Afganistan’da yaşananlara baktığımızda savaş, yoksulluk, zulüm, katliam var. Her daim emperyalist saldırıların ve iç savaşların bitip tükenmediği bir ülke gerçekliği var. Bununla birlikte de güçlü direnişlerin olduğu bir tarih var. Bugün Taliban’ın hakimiyeti ve yeniden bir dizayn söz konusu. Afgan halkının da geçmişten Taliban’a dair deneyimleri var.
EMPERYALİST KAPİTALİST SİSTEM KADINLARA ÖZGÜRLÜK SUNAMAZ!
Burjuva medya ve birçok feminist kadın örgütlenmesi, ABD işgali altındayken iktidarın yasakçı olmadığını, kadınların ülkede can güvenliğinin olduğunu, Taliban’ın katliam, gözyaşı ve gericilik getirdiğini söyleyerek emperyalist işgalleri meşrulaştıran bir yanı geliştirmektedirler. Oysa bugün gerici, şeriatçı olarak Afganistan’da hüküm süren Taliban’ın oluşmasında da büyümesinde de emperyalist güçler başrolü oynamıştır. Rus Sosyal Emperyalizmi tarafından işgal edilen Afganistan’da o dönemin koşullarında kadınlar, yaşamda ve iş hayatında daha aktif ve daha fazla hakka sahip olsalar da sınıfsal ve cinsel sömürüye yoğun bir şekilde maruz kalmaktaydı; ancak bu daha ince yöntemler ve modern bir şekilde sürmekteydi. Rus Sosyal Emperyalizmi’nin işgali sonucu ABD-NATO etkisi ile birlikte gerici örgütlenmelerin palazlanmasına zemin oluşturulmuş ve göz yumulmuştur. Timsah gözyaşları ile Afgan kadınlarının zulüm gördüğünü söyleyenler bu zulmün mimarlarıdır.

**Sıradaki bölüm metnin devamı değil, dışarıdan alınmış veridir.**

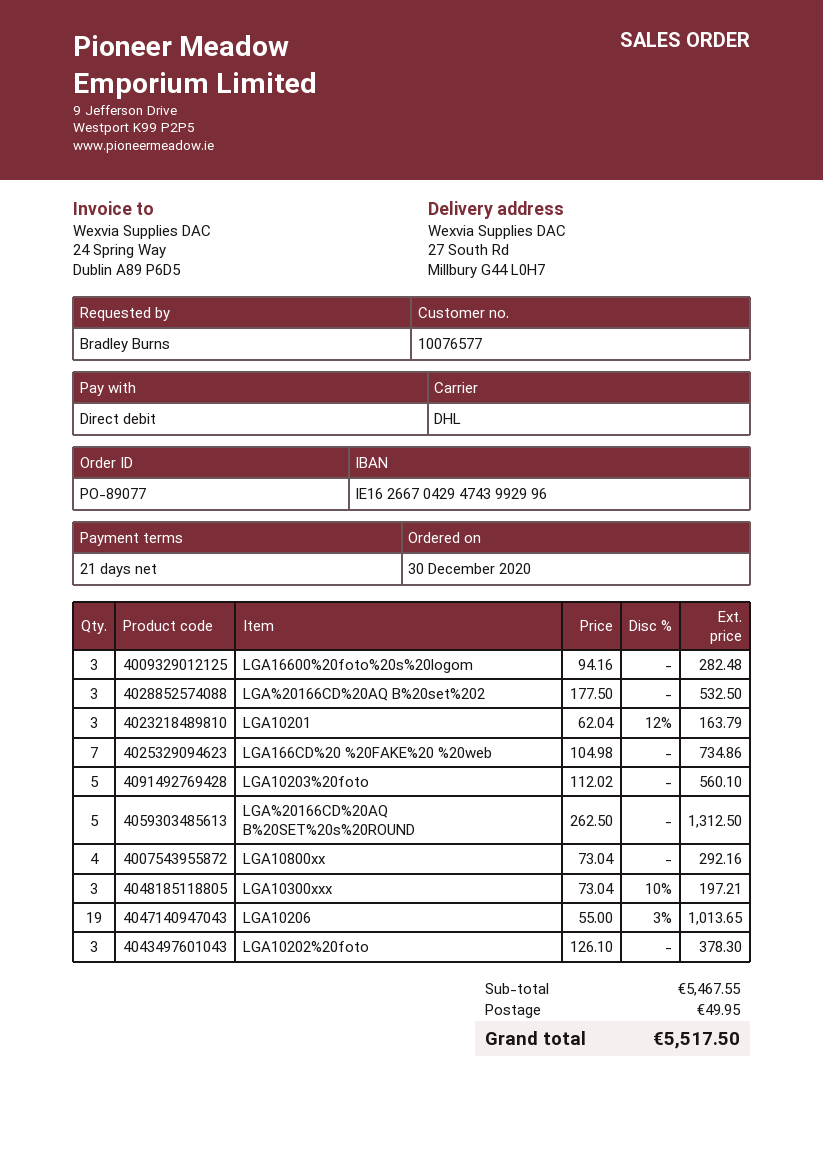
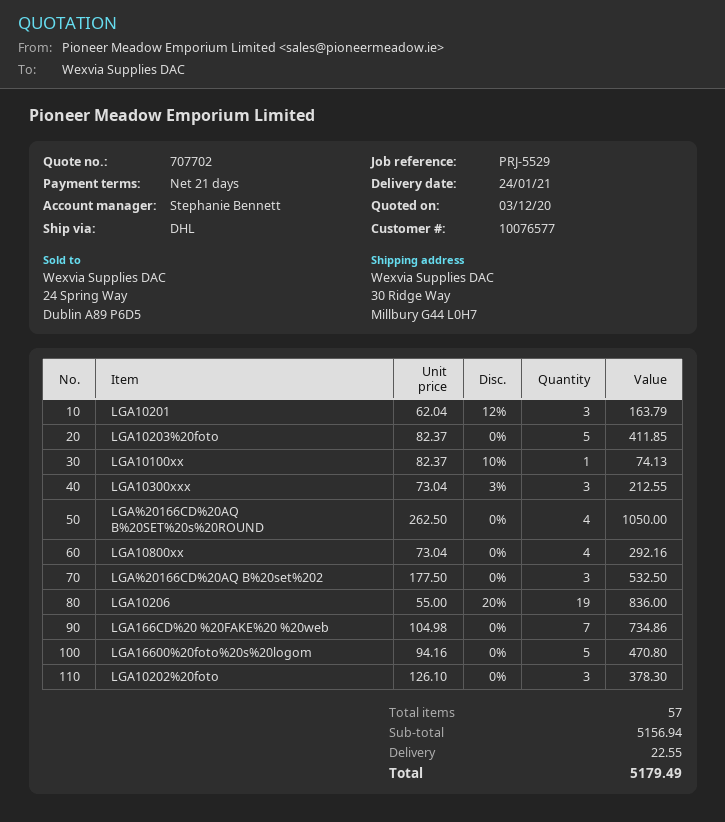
ship to: 27 South Rd, Millbury G44 L0H7 -> 30 Ridge Way, Millbury G44 L0H7
LGA16600%20foto%20s%20logom: 3 x 94.16 = 282.48 -> 5 x 94.16 = 470.80
LGA10203%20foto: 5 x 112.02 = 560.10 -> 5 x 82.37 = 411.85
LGA%20166CD%20AQ B%20SET%20s%20ROUND: 5 x 262.50 = 1312.50 -> 4 x 262.50 = 1050.00
LGA10300xxx: 3 x 73.04 - 10% = 197.21 -> 3 x 73.04 - 3% = 212.55
LGA10206: 19 x 55.00 - 3% = 1013.65 -> 19 x 55.00 - 20% = 836.00
LGA10100xx: none -> 1 x 82.37 - 10% = 74.13
subtotal: 5467.55 -> 5156.94
shipping: 49.95 -> 22.55
total: 5517.50 -> 5179.49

Ve özleri itibari ile de sömürge, yarı- sömürge olarak girdikleri ülkelerde sözde demokrasiyi, insan haklarını, kadın haklarını vs. getirdiklerini dile getirseler de en geri yanları ile burada var olur ve o geri yanları korumak için politikalar geliştirirler. Kısacası emperyalistler ilerici söylevlerde bulunsalar da işgal ettikleri coğrafyalara en gerici politikaları uygulayarak oraların gelişmesini engellerler. Bu emperyalistlerin sömürge, yarı- sömürge ülkelerde kendilerini güçlendirmek için uyguladıkları stratejinin bir parçasıdır.
DOĞRU TESPİT DOĞRU SONUCA ULAŞTIRIR
Evet Taliban gerici ve faşist bir niteliğe sahiptir. Şeriat hukuku uygulayarak en başta kadınları hedef almaktadır. Kuşkusuz Afgan kadınları Taliban’a karşı haklı ve onların burjuva temelde bile olsa hak mücadelesi savunulmalı, onlarla dayanışma gösterilmelidir.
Ancak bu emperyalizmin, burjuvazinin, Rus Sosyal Emperyalizmi’nin, ABD emperyalizminin sahte özgürlüğünü haklı ya da ehven-i şer göstermeye dönüşmemelidir. Taliban faşizmi, emperyalizmin bir uzantısı ve sonucudur. En az emperyalizm kadar gerici ve kadın düşmanıdır.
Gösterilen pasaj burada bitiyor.